9) Competing with decapitation for the most pondered about death form, we have death in a space vacuum. Some notable findings include, you swell up A LOT as the water in your body tissues vaporizes. Bloat like a balloon. Some pilots have experienced this when they lost pressure in their gloves (but no where else); it hurts. If you go whole hog into the vacuum you’ve got about 12 seconds before you pass out. If you hold your breath or are at the peak of inspiration when you loose pressure/fall out the space lock, your lungs will probably explode. If someone pulls you back in before about 90 seconds, you’ll probably live and be totally OK. Any longer and you’re dead. How do we know this? Because of all the dogs and monkeys and squirrels etc that gave their lives in a vacuum chamber at some NASA or military research centre. Nice.

Re: 9
I think a lot of the vacuum data comes from German research done during WWII. And it was done on minorities, not animals.
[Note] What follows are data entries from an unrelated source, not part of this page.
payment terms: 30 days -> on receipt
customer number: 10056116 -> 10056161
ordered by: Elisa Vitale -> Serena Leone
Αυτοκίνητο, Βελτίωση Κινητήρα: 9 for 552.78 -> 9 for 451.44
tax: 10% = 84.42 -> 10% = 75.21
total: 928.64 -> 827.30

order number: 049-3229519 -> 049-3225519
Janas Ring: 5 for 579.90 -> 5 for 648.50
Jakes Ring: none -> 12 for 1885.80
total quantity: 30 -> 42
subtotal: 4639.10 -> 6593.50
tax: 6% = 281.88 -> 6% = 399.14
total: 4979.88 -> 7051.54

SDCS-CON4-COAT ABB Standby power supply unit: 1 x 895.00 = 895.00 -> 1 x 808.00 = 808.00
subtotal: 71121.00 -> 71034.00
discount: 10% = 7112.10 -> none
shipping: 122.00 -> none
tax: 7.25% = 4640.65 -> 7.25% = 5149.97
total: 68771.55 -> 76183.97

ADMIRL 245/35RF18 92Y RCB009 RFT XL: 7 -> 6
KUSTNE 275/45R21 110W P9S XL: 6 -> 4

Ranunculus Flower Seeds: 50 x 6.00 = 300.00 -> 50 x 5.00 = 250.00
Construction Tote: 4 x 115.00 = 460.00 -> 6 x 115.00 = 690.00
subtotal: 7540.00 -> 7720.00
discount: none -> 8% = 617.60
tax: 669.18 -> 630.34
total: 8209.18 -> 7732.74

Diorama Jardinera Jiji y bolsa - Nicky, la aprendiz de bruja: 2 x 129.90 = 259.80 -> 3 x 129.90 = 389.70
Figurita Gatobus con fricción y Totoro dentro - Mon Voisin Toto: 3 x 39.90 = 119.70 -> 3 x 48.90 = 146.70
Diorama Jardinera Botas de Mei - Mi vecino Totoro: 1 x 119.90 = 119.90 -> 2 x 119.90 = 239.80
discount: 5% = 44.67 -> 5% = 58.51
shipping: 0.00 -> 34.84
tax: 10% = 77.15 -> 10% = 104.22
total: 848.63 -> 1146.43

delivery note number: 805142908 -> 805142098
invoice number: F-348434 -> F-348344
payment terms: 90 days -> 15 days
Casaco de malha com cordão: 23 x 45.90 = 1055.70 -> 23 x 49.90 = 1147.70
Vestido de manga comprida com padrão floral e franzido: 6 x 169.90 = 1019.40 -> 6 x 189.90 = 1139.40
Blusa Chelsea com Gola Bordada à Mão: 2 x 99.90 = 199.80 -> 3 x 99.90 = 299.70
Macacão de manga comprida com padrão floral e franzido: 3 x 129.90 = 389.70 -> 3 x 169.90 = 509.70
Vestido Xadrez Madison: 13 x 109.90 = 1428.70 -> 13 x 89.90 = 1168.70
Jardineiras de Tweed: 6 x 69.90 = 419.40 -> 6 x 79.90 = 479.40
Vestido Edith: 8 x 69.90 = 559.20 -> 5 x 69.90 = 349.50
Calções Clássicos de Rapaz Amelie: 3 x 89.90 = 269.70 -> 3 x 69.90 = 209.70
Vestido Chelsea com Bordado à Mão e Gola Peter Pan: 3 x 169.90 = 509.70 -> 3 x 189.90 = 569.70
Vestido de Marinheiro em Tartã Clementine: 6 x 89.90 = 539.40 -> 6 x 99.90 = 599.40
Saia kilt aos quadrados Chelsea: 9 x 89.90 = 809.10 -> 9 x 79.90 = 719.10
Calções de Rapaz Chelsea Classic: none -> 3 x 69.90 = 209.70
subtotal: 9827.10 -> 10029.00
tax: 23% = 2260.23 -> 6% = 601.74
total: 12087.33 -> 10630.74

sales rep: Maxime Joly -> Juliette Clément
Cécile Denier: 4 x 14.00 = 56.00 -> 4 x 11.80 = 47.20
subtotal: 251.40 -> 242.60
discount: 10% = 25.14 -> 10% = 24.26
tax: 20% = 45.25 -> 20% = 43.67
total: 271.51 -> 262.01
amusements of reading this article and then recieving my NS to read the same thing 2days later! I didn’t realise about the lack of doctors in lethal injections - I guess being from the UK it’s less in your face about what goes on.
Falling into cold water also causes a rapid rise in blood pressure (as the peripheral circulation shuts down to save heat) and can cause heart attacks - in you fall, don’t swim for a while.